Copy every line of the entries that includes the word "tests".

[[ Information given, beginning ]]

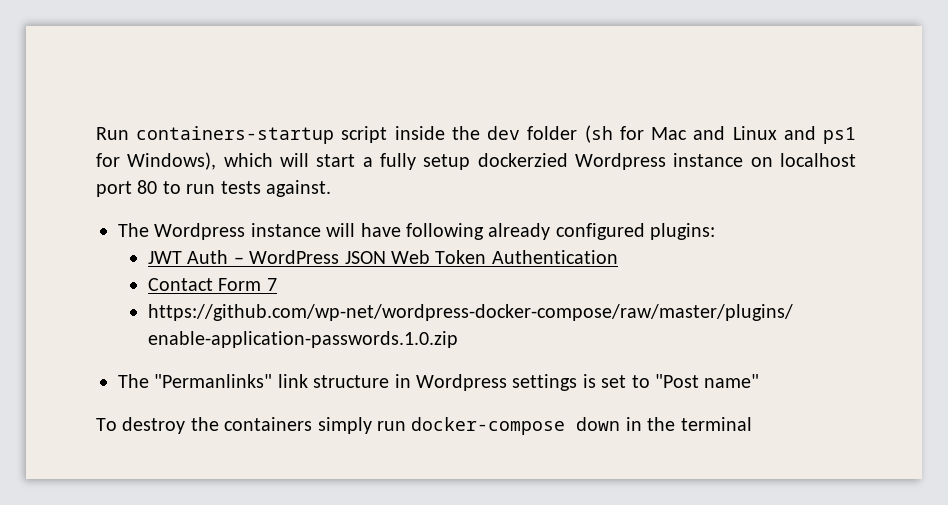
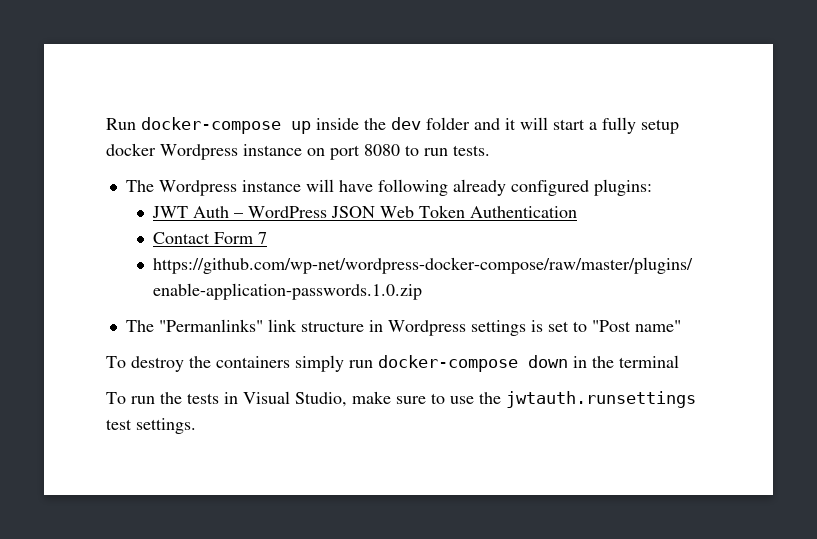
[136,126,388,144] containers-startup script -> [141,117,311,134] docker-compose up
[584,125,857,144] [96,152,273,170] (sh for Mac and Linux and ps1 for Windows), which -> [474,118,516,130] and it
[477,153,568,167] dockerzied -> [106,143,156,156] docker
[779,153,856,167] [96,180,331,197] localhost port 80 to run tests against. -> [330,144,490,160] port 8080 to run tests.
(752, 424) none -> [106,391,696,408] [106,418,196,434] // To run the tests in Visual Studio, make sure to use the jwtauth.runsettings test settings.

[[ Information given, end ]]

Response:
[779,153,856,167] [96,180,331,197] localhost port 80 to run tests against. -> [330,144,490,160] port 8080 to run tests.
(752, 424) none -> [106,391,696,408] [106,418,196,434] // To run the tests in Visual Studio, make sure to use the jwtauth.runsettings test settings.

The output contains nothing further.